### [REQUIRED WORK]
Take the line that contains "font-size: 12px;" and all lines after it, up to and including the last line of the data, and write them out exactly; nothing else belongs in the answer.

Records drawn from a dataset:

== Segment start ==

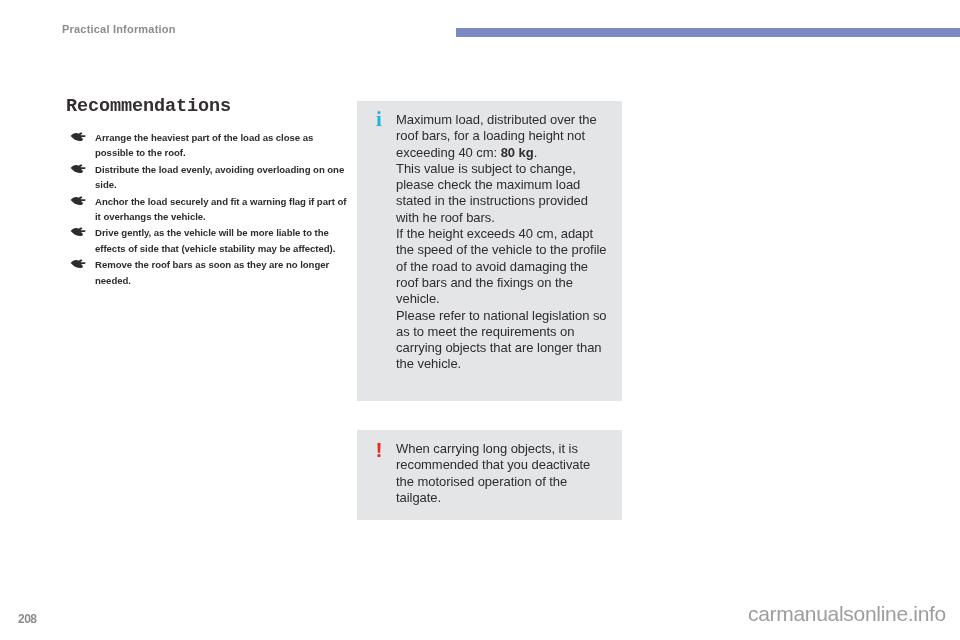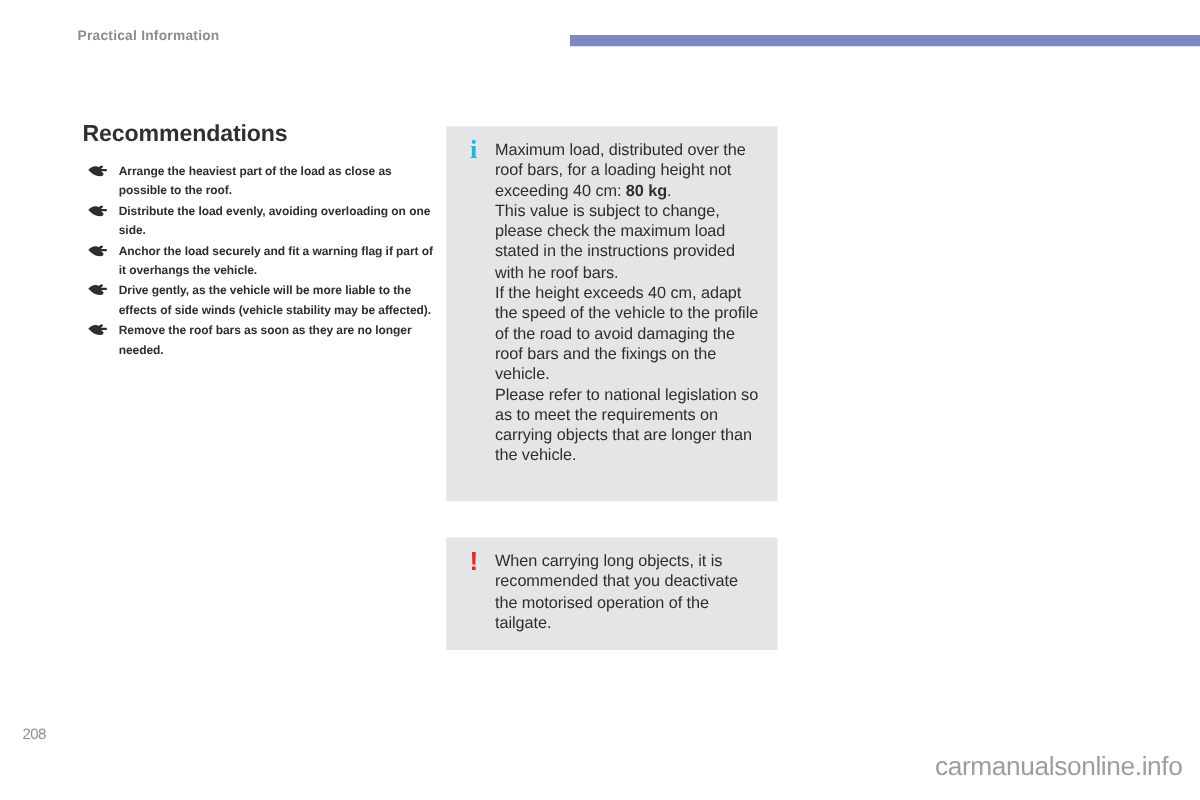--- a/index.html
+++ b/index.html
@@ -58,6 +58,7 @@
     letter-spacing: -0.1px;
     line-height: 22px;
     margin: 0 0 12px 0;
+    font-family: Liberation Mono, monospace;
   }
   #recommendation-list {
     list-style: none;

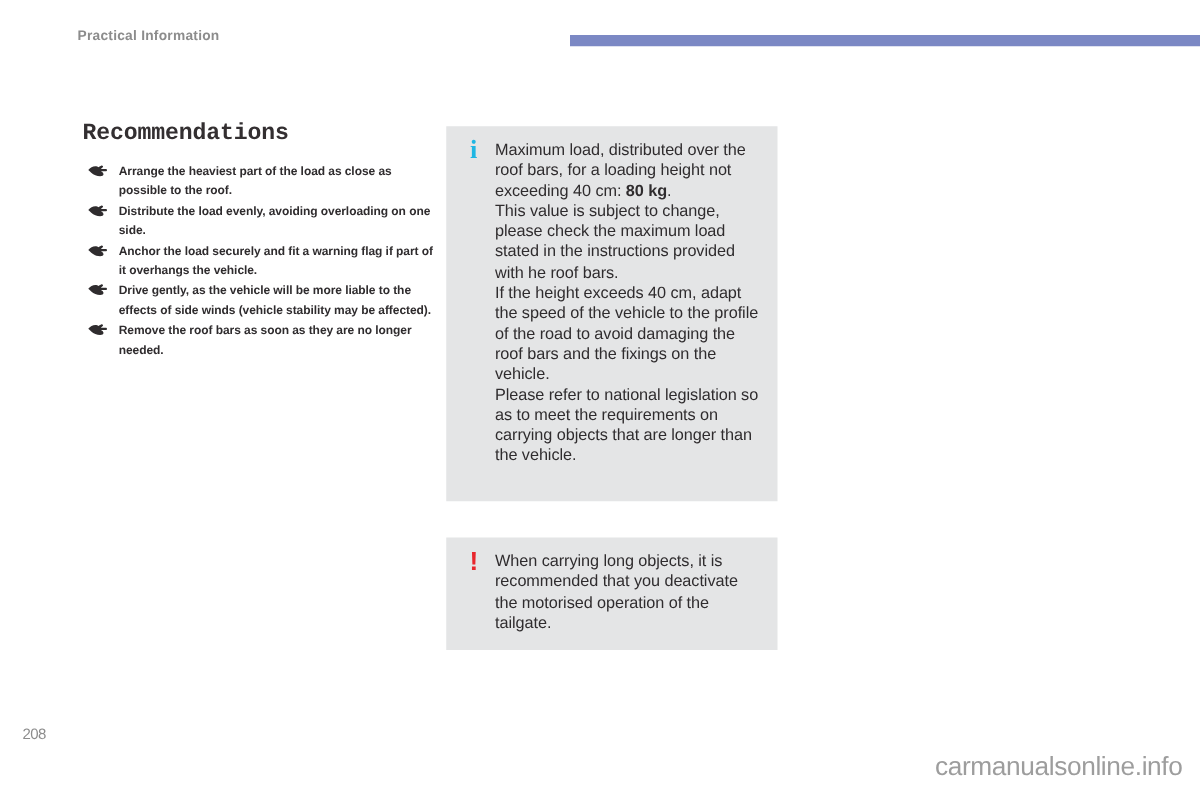--- a/index.html
+++ b/index.html
@@ -187,7 +187,7 @@
           <svg width="16" height="11" viewBox="0 0 16 11" xmlns="http://www.w3.org/2000/svg">
             <path fill="currentColor" d="M0.6 5.0c1.5-1.9 3.6-3.0 5.7-3.0 1.1 0 1.8 0.3 2.4 0.8 0.5-0.6 1.3-1.1 2.2-1.3 0.7-0.2 1.3 0.1 1.5 0.5 0.2 0.4-0.1 0.8-0.6 1.1-0.6 0.3-1.0 0.7-1.2 1.1l3.8 0c0.8 0 1.2 0.4 1.2 0.9 0 0.5-0.4 0.9-1.2 0.9l-3.6 0c1.2 0.6 2.0 1.5 2.0 2.4 0 1.0-1.0 1.6-2.7 1.6-2.6 0-5.2-1.1-7.1-2.8-0.9-0.8-1.6-1.6-2.4-2.2z"></path>
           </svg>
-        </span><span>Drive gently, as the vehicle will be more liable to the effects of side winds (vehicle stability may be affected).</span></li>
+        </span><span>Drive gently, as the vehicle will be more liable to the effects of side that (vehicle stability may be affected).</span></li>
       <li class="recommendation-item"><span class="bullet-icon">
           <svg width="16" height="11" viewBox="0 0 16 11" xmlns="http://www.w3.org/2000/svg">
             <path fill="currentColor" d="M0.6 5.0c1.5-1.9 3.6-3.0 5.7-3.0 1.1 0 1.8 0.3 2.4 0.8 0.5-0.6 1.3-1.1 2.2-1.3 0.7-0.2 1.3 0.1 1.5 0.5 0.2 0.4-0.1 0.8-0.6 1.1-0.6 0.3-1.0 0.7-1.2 1.1l3.8 0c0.8 0 1.2 0.4 1.2 0.9 0 0.5-0.4 0.9-1.2 0.9l-3.6 0c1.2 0.6 2.0 1.5 2.0 2.4 0 1.0-1.0 1.6-2.7 1.6-2.6 0-5.2-1.1-7.1-2.8-0.9-0.8-1.6-1.6-2.4-2.2z"></path>

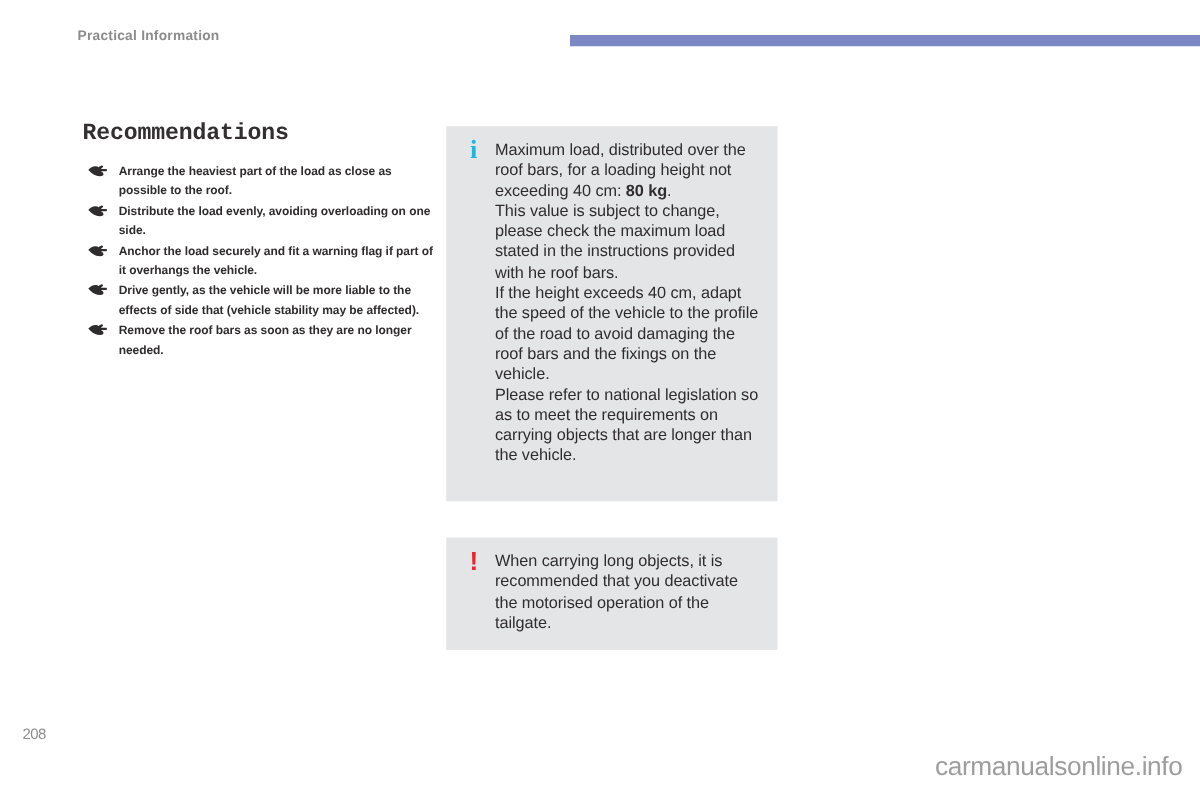--- a/index.html
+++ b/index.html
@@ -141,9 +141,9 @@
   #page-number {
     position: absolute;
     left: 18px;
-    top: 580px;
+    top: 612px;
     font-size: 12px;
-    font-weight: normal;
+    font-weight: bold;
     color: #8c8c8c;
     letter-spacing: -0.5px;
   }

== Segment end ==

### [THE COMPLETED TASK]
     font-size: 12px;
-    font-weight: normal;
+    font-weight: bold;
     color: #8c8c8c;
     letter-spacing: -0.5px;
   }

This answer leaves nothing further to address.